Его определили в воскресную школу, где худой, затянутый во всё чёрное плешивый пастор натурально запугивал его геенной огненной и всеми демонами Ада. Учиться приходилось дедовским методом: Роже читал стихи из древней, отпечатанной на тончайших листах целлюлозопласта, книги, переписывал их вручную в тетрадь – и даже заучивал наизусть. Кто знает, может, именно из-за этих дополнительных занятий он и стал писателем.

И вот настал день, вернее, ночь, когда он увидел Ад на земле – с бесами, чертями и рогатым дьяволом, восседающем на троне.

Кровавый Престол размещался в одном из подвалов, при Рихтере, вероятно, являвшемся складским помещением. Анархо-Антихрист XI перестроил его с целью увеличить полезное пространство, причём, как и всё, сделанное в Канализации, ремонт провели даже не по-дилетантски, а попросту неумело и неуклюже.
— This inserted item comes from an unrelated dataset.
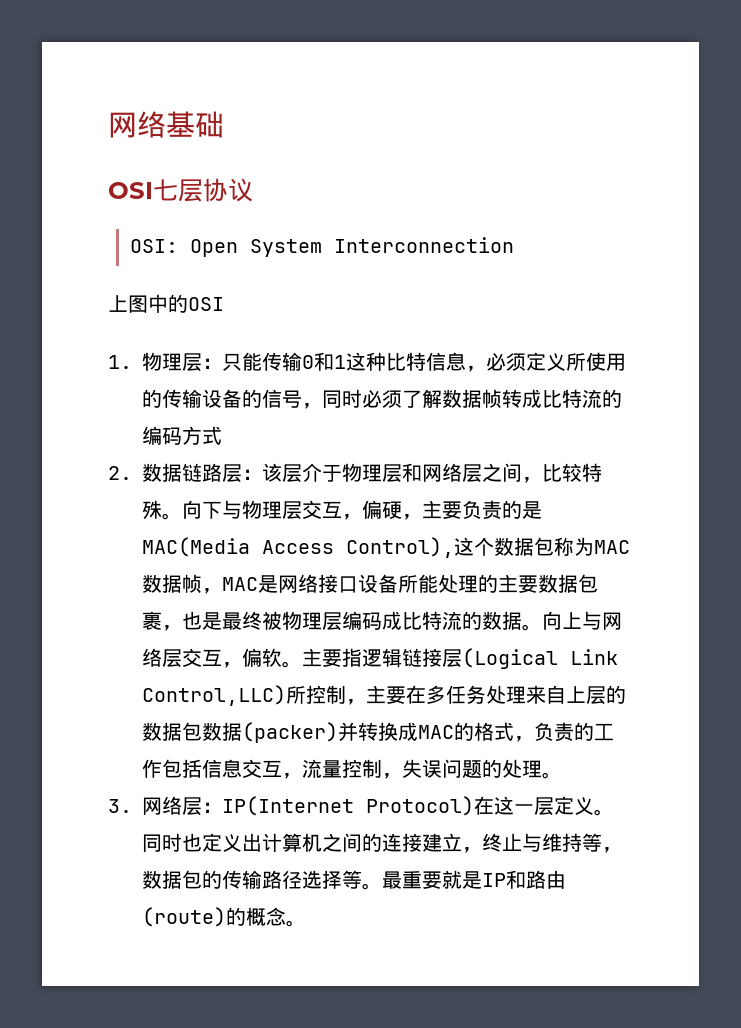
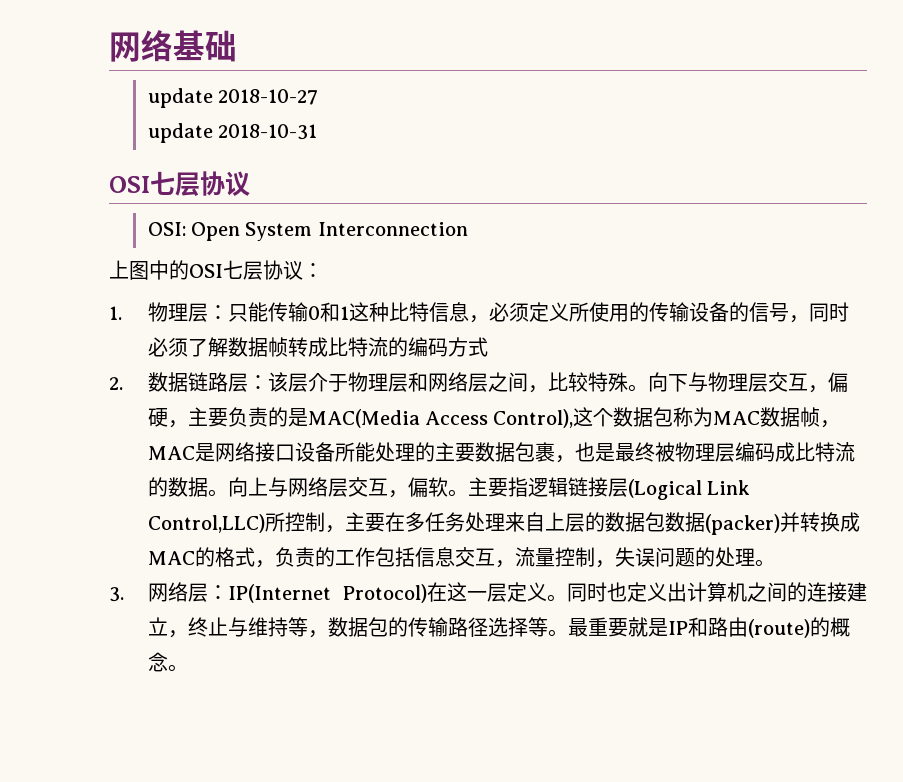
(224, 124) none -> [147,88,318,108] [147,123,317,143] // update 2018-10-27 // update 2018-10-31
(224, 304) none -> [223,260,323,280] 七层协议：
Подвал казался уродливо-жалким.

Своды зала, терявшиеся во мраке, протекали. Настойчивая капель неприятно действовала на нервы, и, как догадывался Ле Саж, речь шла отнюдь не о воде, питьевой или даже пригодной для технических нужд. Канализационные стоки, по которым анархо-антихристы, притащили его сюда, не отводились из зала, а наоборот, накапливались здесь.

– Вперёд! – Его подтолкнули в спину.

Ле Саж, уже успевший основательно промочить ноги, только разочарованно вздохнул, крепясь, и ступил, следуя приказу, в зловонную жидкость. С первым же шагом он провалился по щиколотку, дальше пол понижался, и хлюпающая клоака вскоре достигла коленей, а затем и бёдер.

– Стой! – Ле Саж подчинился.

Пребывая во тьме, едва рассеиваемой флуоресцентными фонариками анархо-антихристов, арестованный министр и давно исписавшийся писатель строил догадки о том, что увидит в дальнейшем.

Едва ли здешний владыка проигнорирует его. Анархо-Антихрист XI, наверняка, уделит некоторое время Ле Сажу; появление его, обставленное со всей возможной драматичностью – вопрос времени.

Непродолжительного времени, надеялся Ле Саж. От вони Канализации его тошнило.

К тому же стоки оказались поразительно холодными. Нос пощипывали отдающие ацетоном испарения, в то время как ноги, поначалу дрожавшие, начали постепенно неметь.

Чтобы хоть как-то отвлечься, Ле Саж осмотрелся по сторонам, благо красноликие каннибалы распевали один из своих сатанинских гимнов; при этом они непрестанно размахивали фонарями, то и дело выхватывавшими из темноты элементы окружающей обстановки.

Ле Сажа едва не вывернуло. Стены, из которых торчали обломки прогнивших труб и свисали обрывки проводов, казались кривыми – перспектива уходила в нескольких направлениях, обманывая зрение. В результате зал выглядел куда большим, нежели был на самом деле – он словно переходил в несуществующие ниши и альковы. Само помещение оставляло странное, гнетущее впечатление перекошенного, его углы неоднократно искривлялись.